If you own or run a business, you will need to consider what will happen to your organization once you are gone or if you were to suddenly become unavailable. By developing a business succession plan, you can select a successor and implement legal and structural mechanisms that facilitate a smooth transition.

An ideal succession plan will minimize disruptions and maintain continuity of operations. Our team can work with you to identify potential successors and advise how best to incorporate your long-term goals into your succession plan.

Need help getting started on your estate plan? Call our Chicago estate planning lawyers at (312) 702-1809 or contact our team online.

Probate and Trust Litigation

When someone passes away, their estate must be settled in the eyes of the law. This involves going through a probate process, where the deceased’s heirs are notified, assets are inventoried, and remaining debts are tabulated and paid.

Probate is notoriously rife with conflict, and many common disputes will require litigation to resolve. Many issues center on the authenticity of the deceased’s last will and testament. In order to be valid and enforceable, the document must have been signed by the testator in the presence of at least 2 witnesses. The testator must also have been mentally competent at the time of signing and not be subject to any undue influence.

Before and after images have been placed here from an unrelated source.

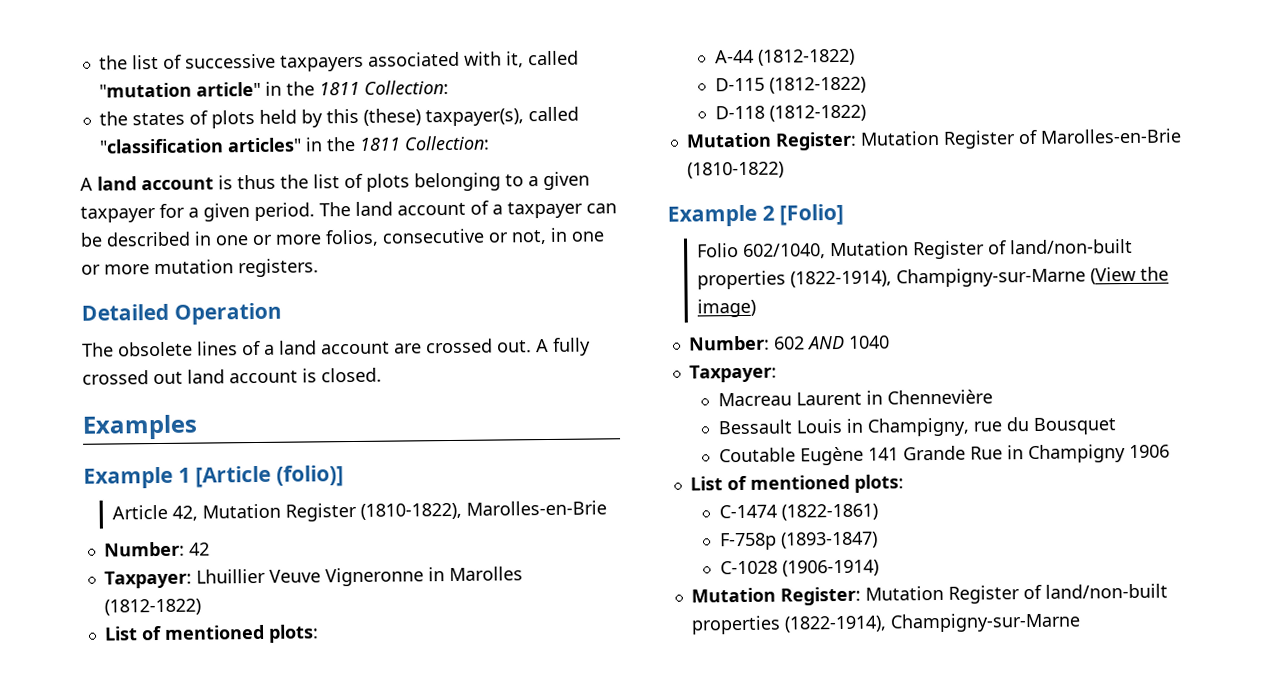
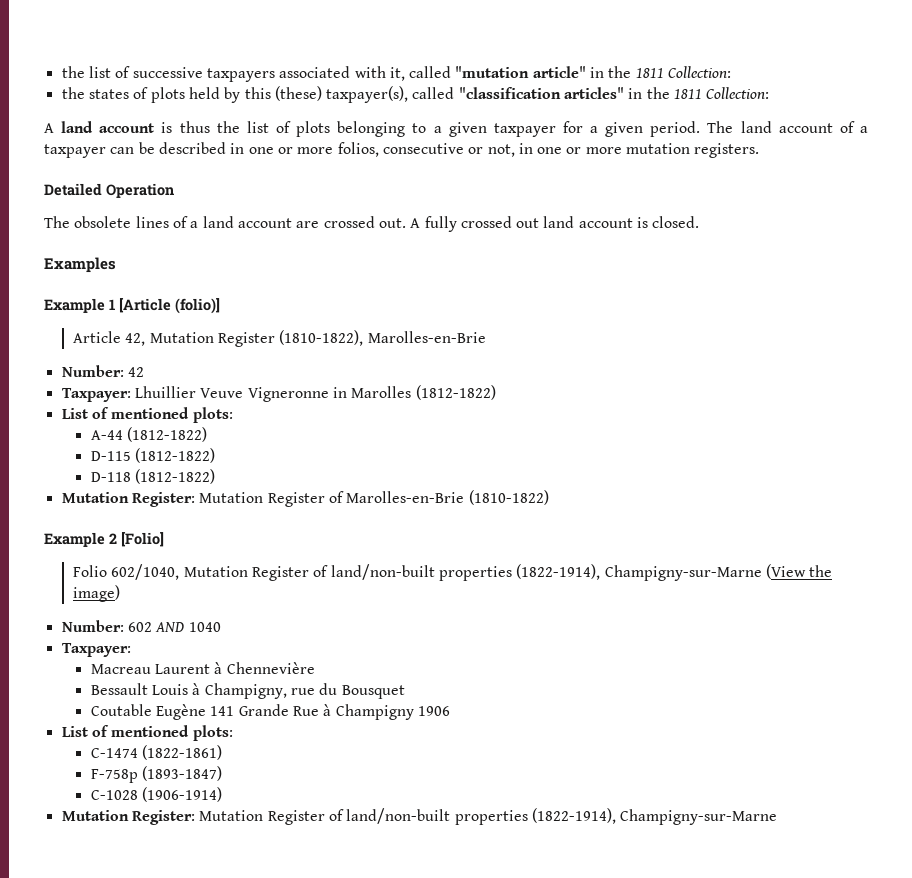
- Macreau Laurent in Chennevière
+ Macreau Laurent à Chennevière
- Bessault Louis in Champigny, rue du Bousquet
+ Bessault Louis à Champigny, rue du Bousquet
- Coutable Eugène 141 Grande Rue in Champigny 1906
+ Coutable Eugène 141 Grande Rue à Champigny 1906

All heirs of a deceased individual are formally notified as part of the probate process. They are also informed of the will’s contents, which can sometimes be controversial and have surprising omissions. Some family members may look to contest the legitimacy of the will when they are excluded or are otherwise frustrated about the testator’s decisions.

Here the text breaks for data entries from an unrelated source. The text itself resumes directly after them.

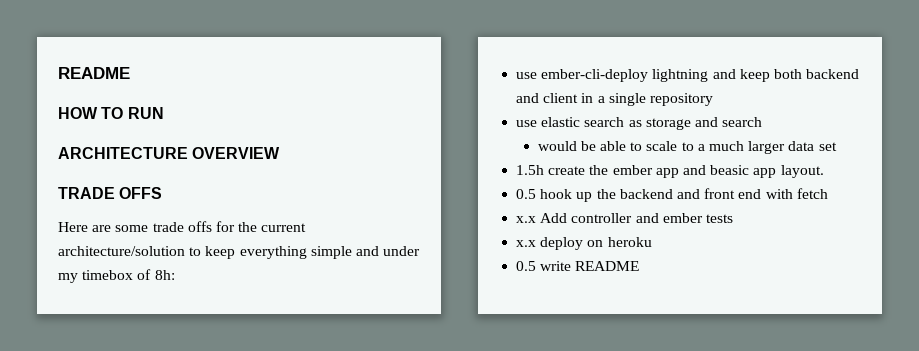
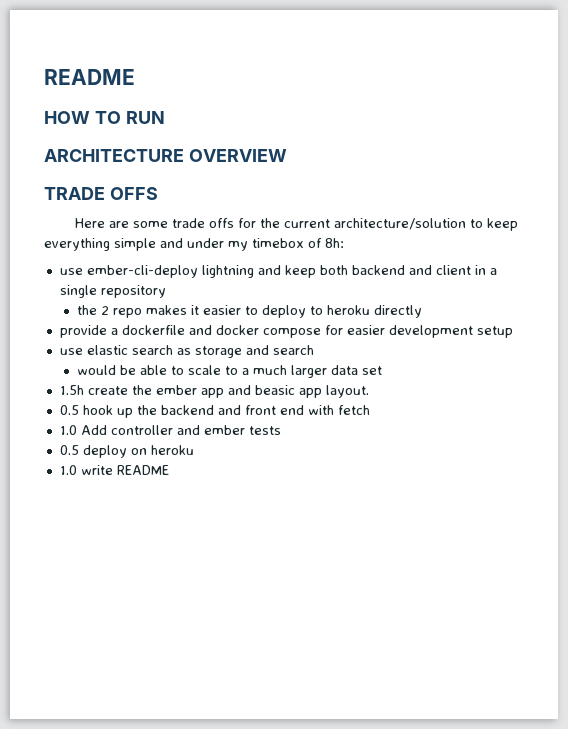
+ the 2 repo makes it easier to deploy to heroku directly
+ provide a dockerfile and docker compose for easier development setup
- x.x Add controller and ember tests
+ 1.0 Add controller and ember tests
- x.x deploy on heroku
+ 0.5 deploy on heroku
- 0.5 write README
+ 1.0 write README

Probate cannot proceed – and the deceased’s final instructions cannot be honored – until will contests are resolved. Our Chicago estate planning lawyers can assist you with each stage of the will contest process and will fight to ensure your and your loved ones’ interests are protected.

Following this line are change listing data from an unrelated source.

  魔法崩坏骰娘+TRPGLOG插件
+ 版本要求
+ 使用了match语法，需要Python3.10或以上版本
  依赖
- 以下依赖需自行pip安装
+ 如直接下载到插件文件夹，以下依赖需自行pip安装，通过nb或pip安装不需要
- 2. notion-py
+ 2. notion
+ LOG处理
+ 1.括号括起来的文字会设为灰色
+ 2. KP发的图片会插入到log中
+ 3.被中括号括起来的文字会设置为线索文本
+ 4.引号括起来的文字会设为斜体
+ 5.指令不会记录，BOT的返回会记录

Trusts are not generally subject to probate but can also experience conflicts requiring legal action. Each trust is overseen and managed by a trustee that has fiduciary duties to the trustor and the beneficiaries of the trust. If a trustee fails to uphold these responsibilities, they can be sued, removed, and held accountable for any financial losses.

Probate and Trust Litigation Cases We Handle

Our team at Regas & Dallas P.C. can assist you with many trust-related conflicts, including:

  • Accounting Discrepancies. Trustees must maintain detailed financial records of all elements of the trust. They are required by law to submit an annual report that details any and all transactions as well as the current state of the trust. We can assist individuals and families who believe a trust’s accounting is inaccurate or inadequate.
  • Property Issues. Many types of trusts give trustees a fair amount of discretion in making investments and managing the trust’s contents. However, disputes can arise when a trustee appears to be making poor decisions that endanger the health of the trust. They can also result from situations where a trustee fails to distribute assets in accordance with the trustor’s written instructions. Our firm can explore litigation options for any situation where a trustee is failing to act appropriately.
  • Trust Contests. Living trusts are typically managed by the trustor instead of a third party. When the trustor passes away or becomes incapacitated, a named successor trustee will assume control of the trust and its contents. The successor trustee, beneficiaries of the trust, and any other heirs of the trustor will have the opportunity to review the trust’s instructions. If the trust instructions appear to be fraudulent, the result of undue influence, or unlawful, a trust contest may be pursued to address and resolve the issue. We can evaluate these situations and represent you in trust contests.
  • Trust Ambiguities. Trusts are built on the instructions and intentions of the trustor. When an instruction is ambiguous, interested parties will likely advocate for favorable and potentially conflicting interpretations, especially if a tremendous amount of assets is on the line. Our team can assess trust language ambiguities and work to resolve any conflicts as efficiently as possible.